#### WORK TASK:
Every line in the data below that holds "Check" should be found and copied.

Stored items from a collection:

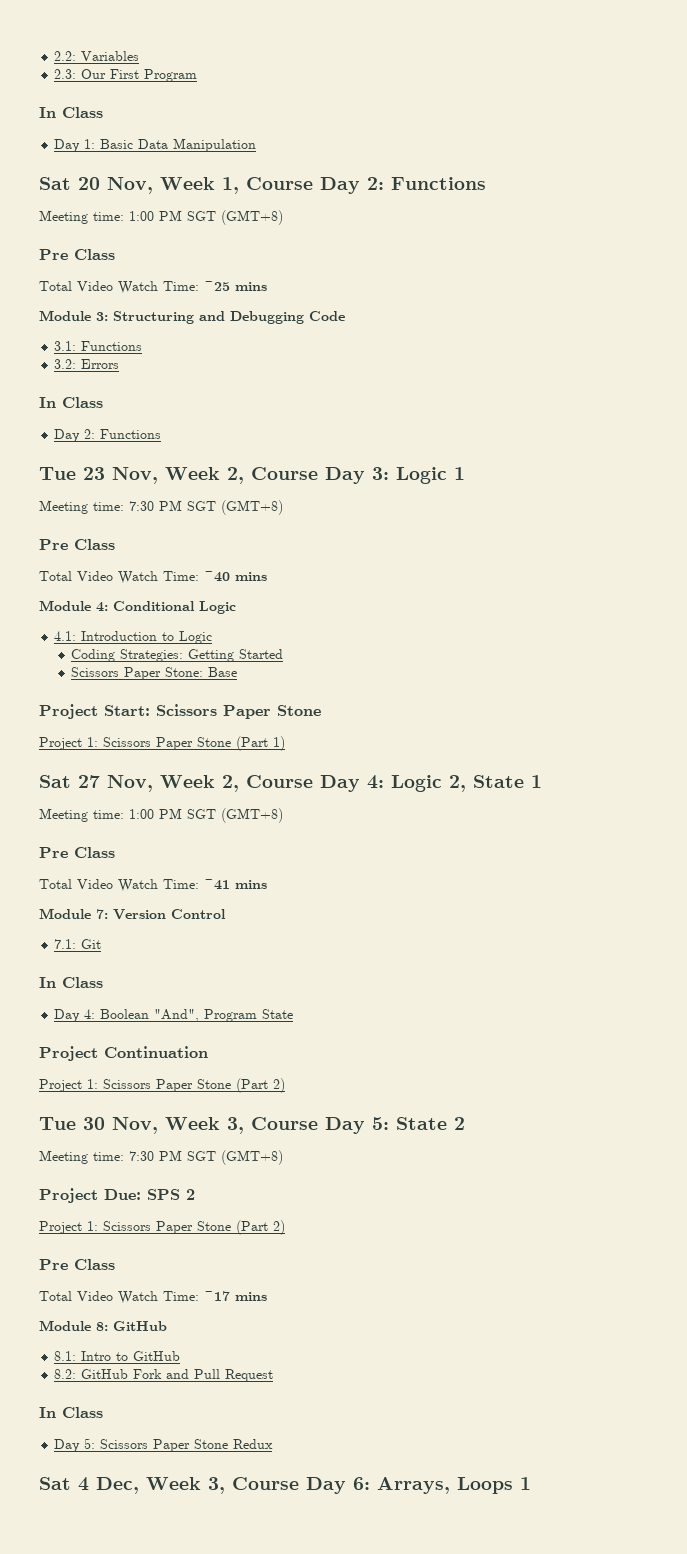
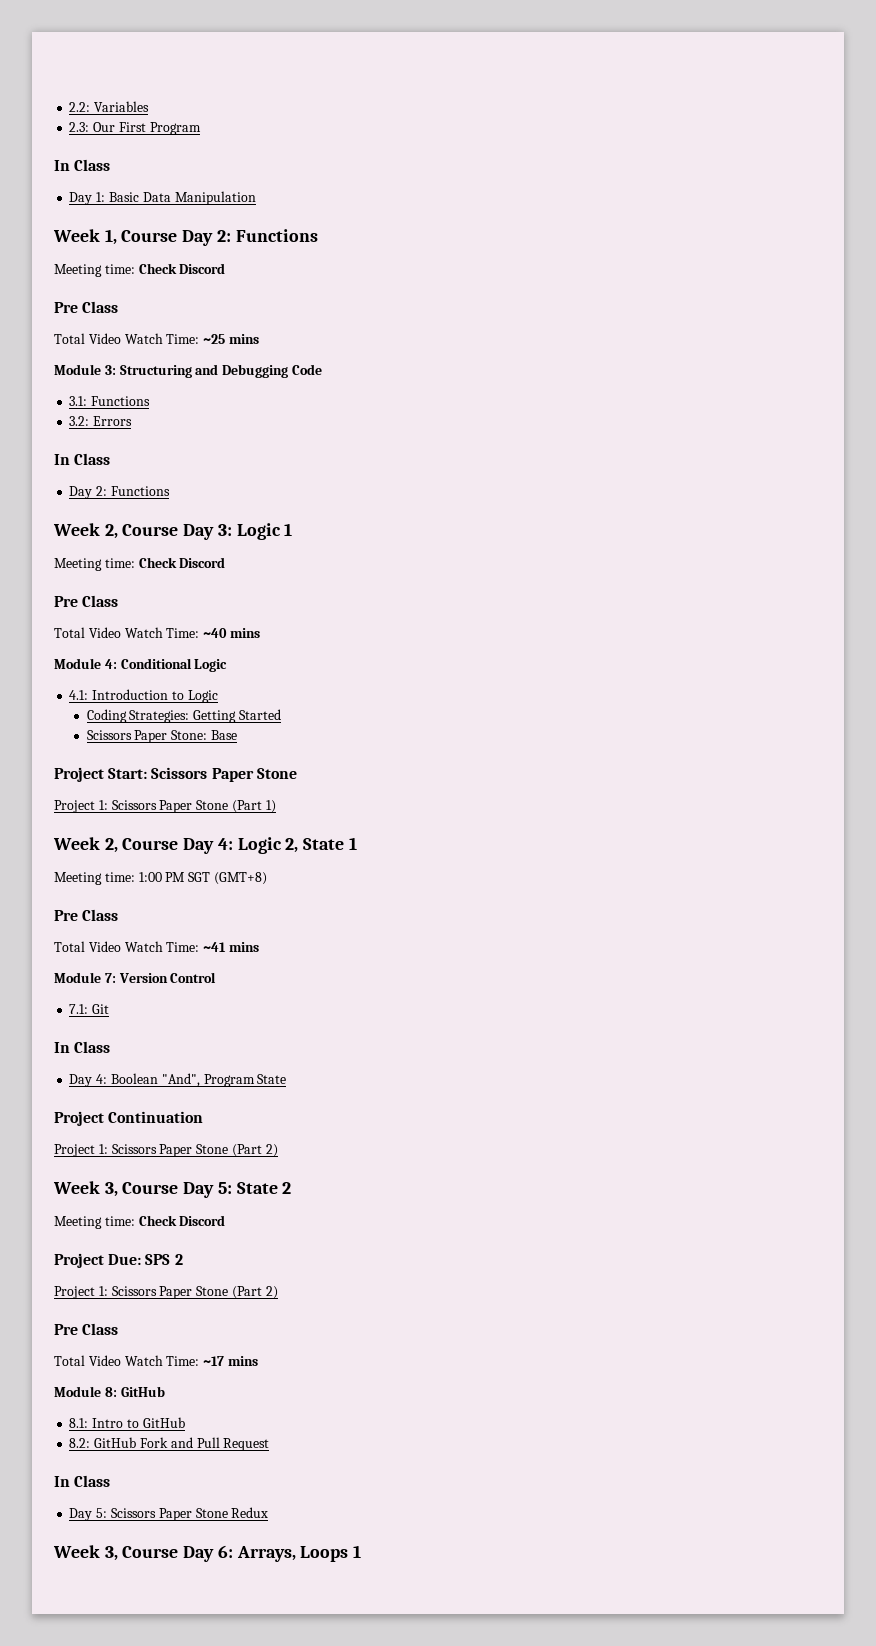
[39,177,153,194] Sat 20 Nov, -> (256, 198) none
[129,210,283,225] 1:00 PM SGT (GMT+8) -> [138,263,226,274] Check Discord
[39,467,158,484] Tue 23 Nov, -> (170, 491) none
[129,500,283,515] 7:30 PM SGT (GMT+8) -> [138,557,226,568] Check Discord
[39,775,153,792] Sat 27 Nov, -> (276, 806) none
[39,1117,158,1134] Tue 30 Nov, -> (278, 1150) none
[129,1150,283,1165] 7:30 PM SGT (GMT+8) -> [138,1215,226,1226] Check Discord
[39,1477,139,1494] Sat 4 Dec, -> (269, 1512) none

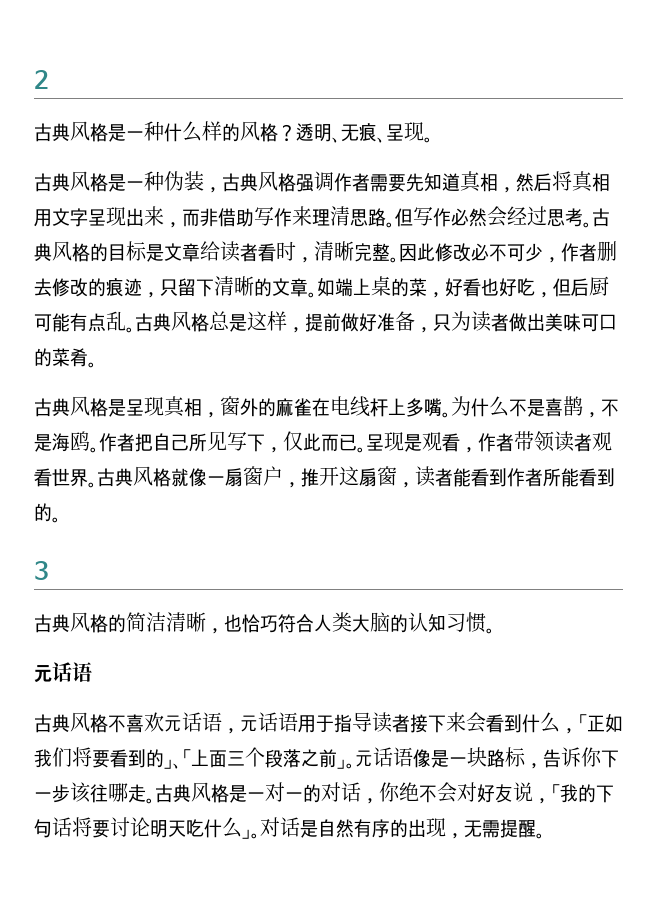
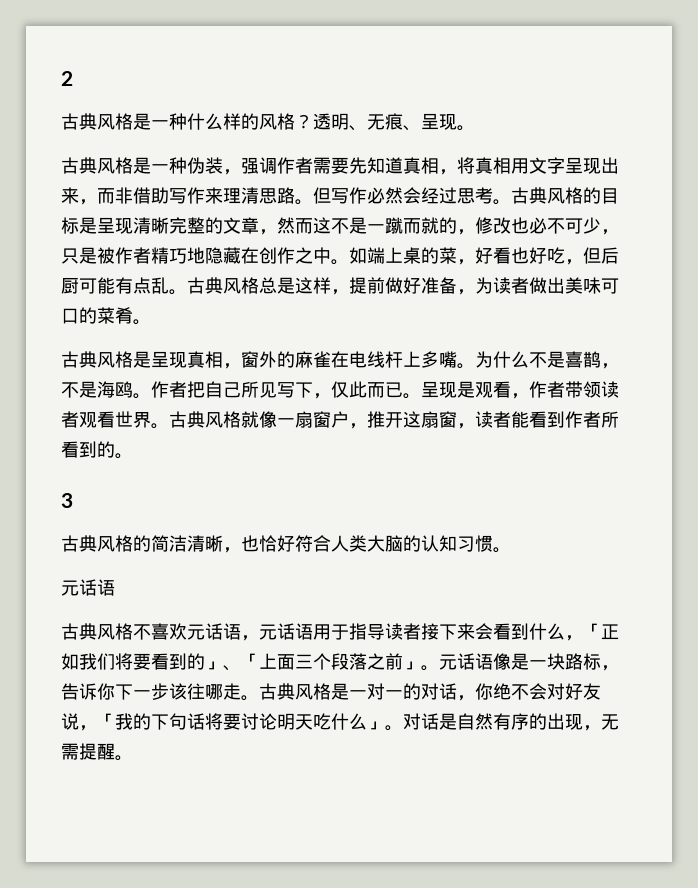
[222,171,296,192] 古典风格 -> (241, 172) none
[516,173,552,192] 然后 -> (457, 172) none
[164,241,617,263] [34,276,308,298] 文章给读者看时，清晰完整。因此修改必不可少，作者删去修改的痕迹，只留下清晰的文章 -> [97,217,619,235] [61,247,331,264] 呈现清晰完整的文章，然而这不是一蹴而就的，修改也必不可少，只是被作者精巧地隐藏在创作之中
[433,314,451,331] 只 -> (475, 292) none
[561,468,579,487] 能 -> (619, 419) none
[260,615,278,633] 巧 -> [277,535,295,552] 好

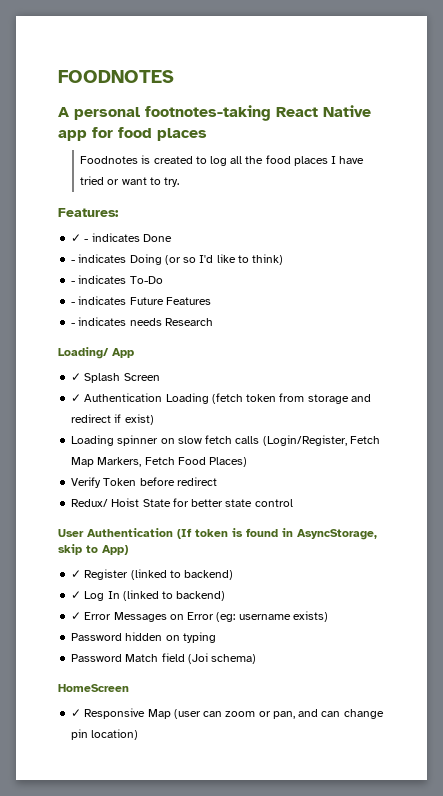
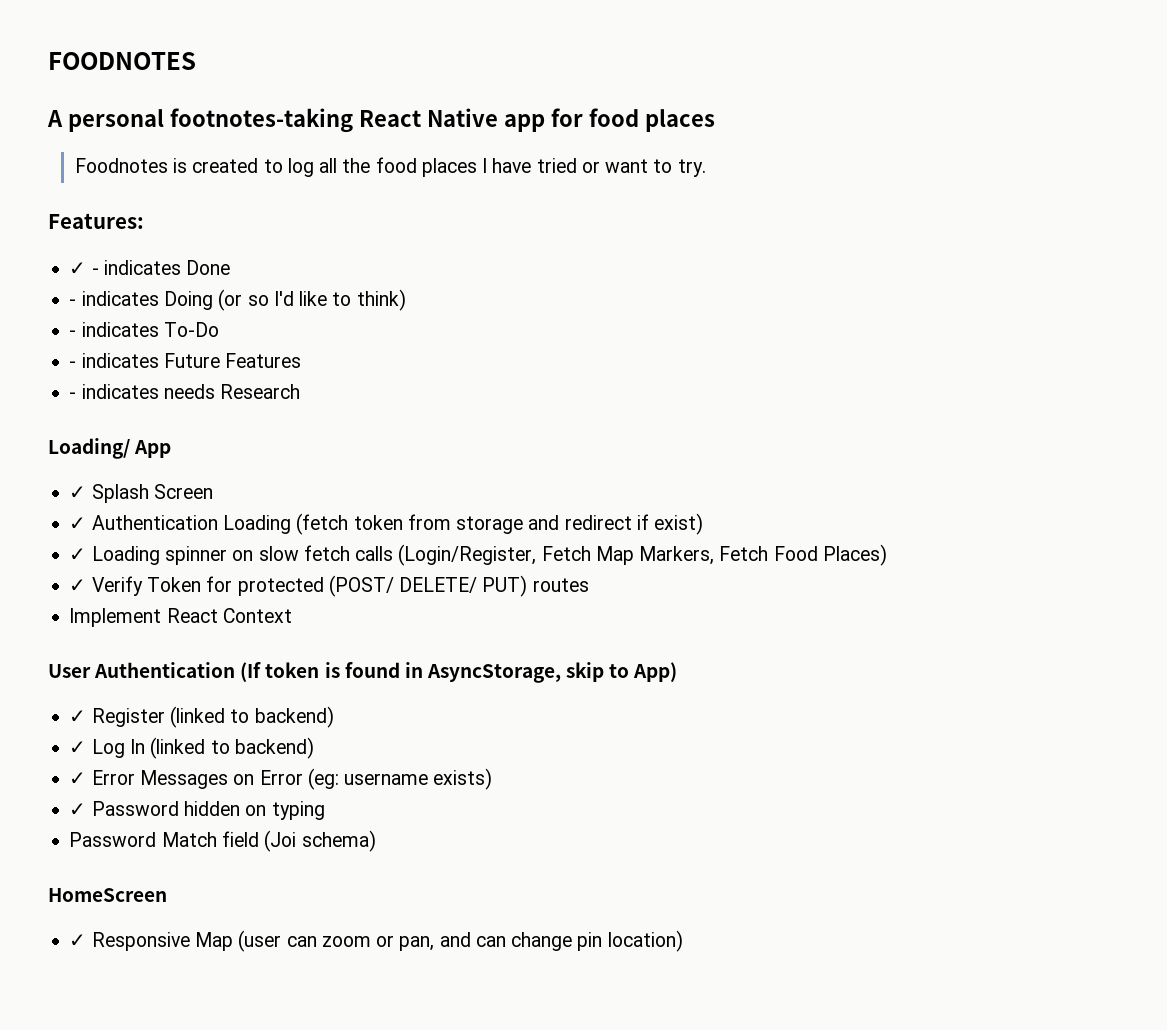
(154, 419) none -> [69,548,87,561] ✓
(248, 462) none -> [69,579,87,592] ✓
[139,477,217,486] [71,498,293,507] before redirect // Redux/ Hoist State for better state control -> [206,575,589,597] [69,608,292,627] for protected (POST/ DELETE/ PUT) routes // Implement React Context
(328, 616) none -> [69,803,87,816] ✓

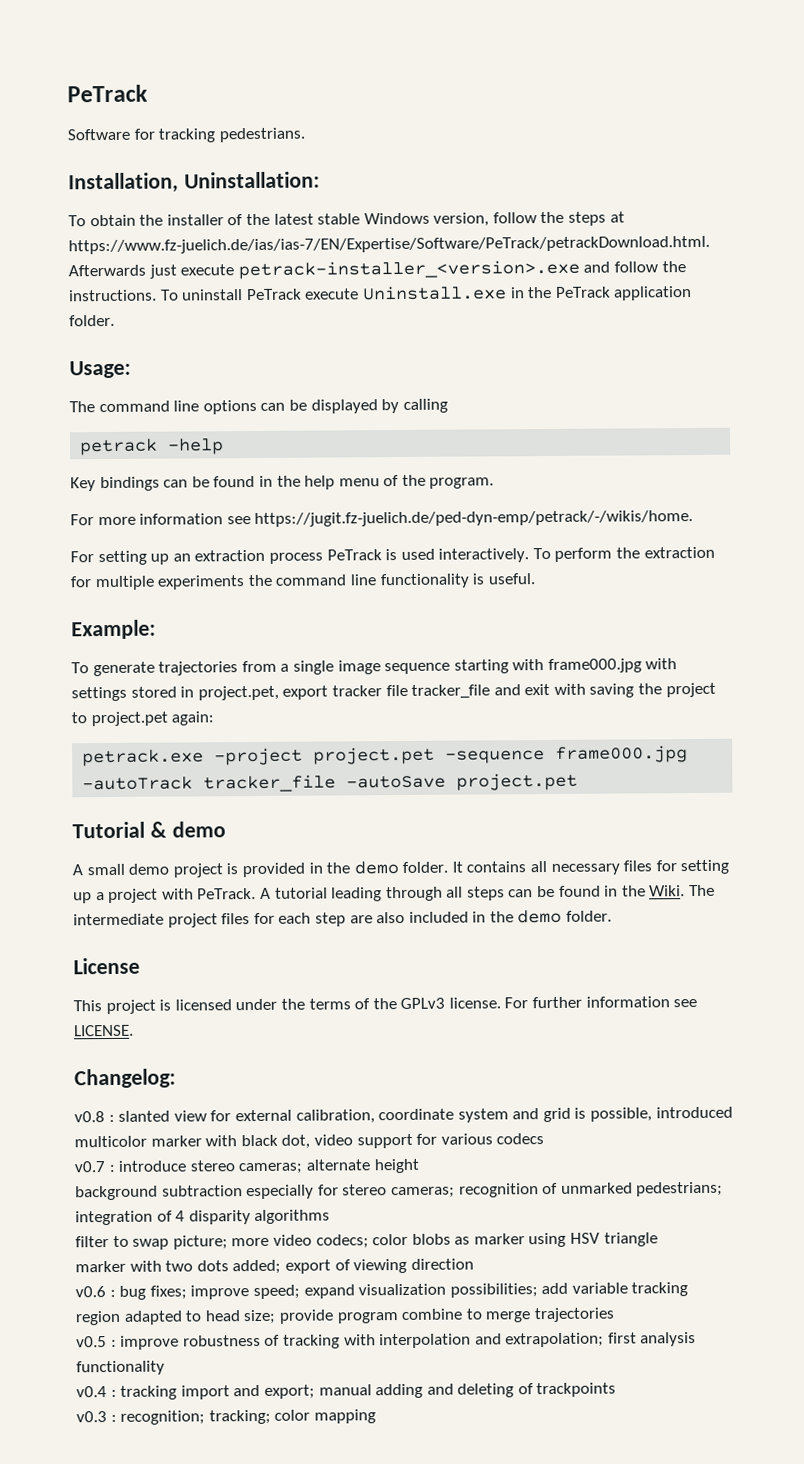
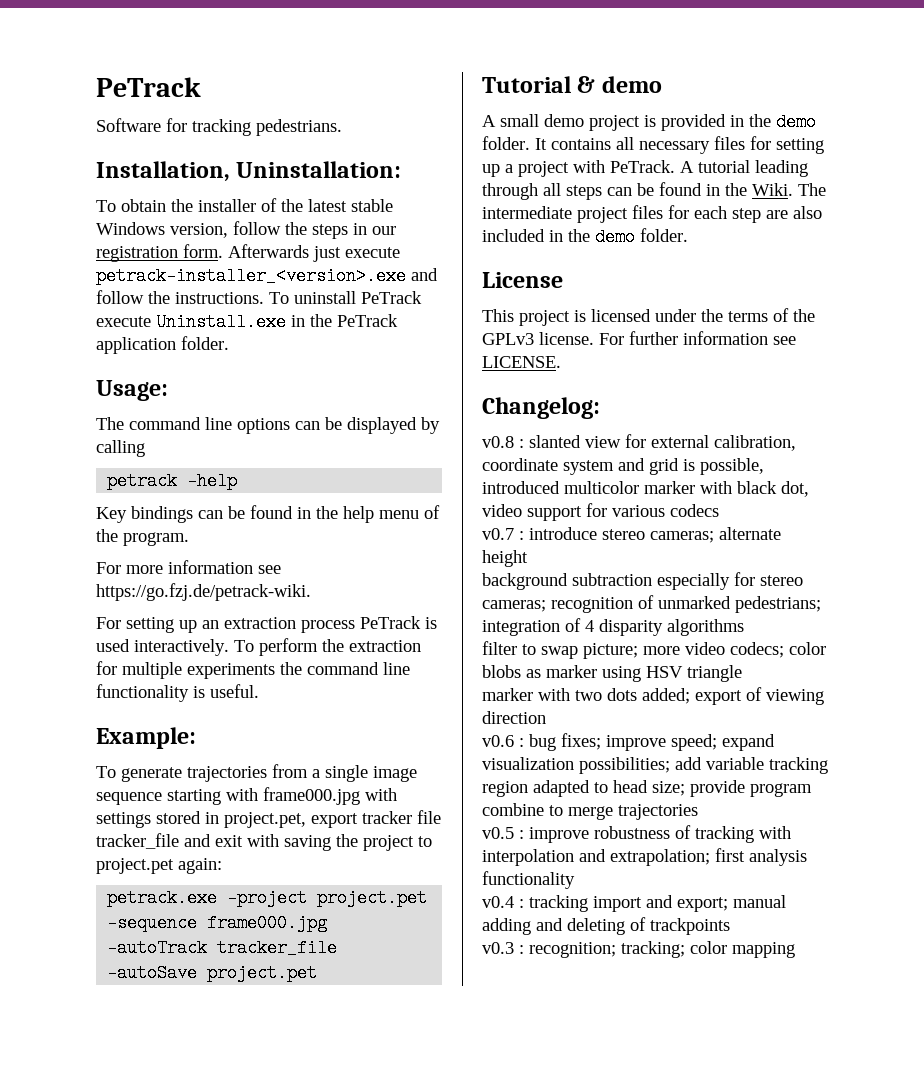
[609,211,625,223] [68,235,710,255] at https://www.fz-juelich.de/ias/ias-7/EN/Expertise/Software/PeTrack/petrackDownload.html. -> [353,223,396,235] [96,244,223,262] in our registration form.
[254,510,694,527] https://jugit.fz-juelich.de/ped-dyn-emp/petrack/-/wikis/home. -> [96,583,311,601] https://go.fzj.de/petrack-wiki.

#### TASK RESULT:
[129,210,283,225] 1:00 PM SGT (GMT+8) -> [138,263,226,274] Check Discord
[129,500,283,515] 7:30 PM SGT (GMT+8) -> [138,557,226,568] Check Discord
[129,1150,283,1165] 7:30 PM SGT (GMT+8) -> [138,1215,226,1226] Check Discord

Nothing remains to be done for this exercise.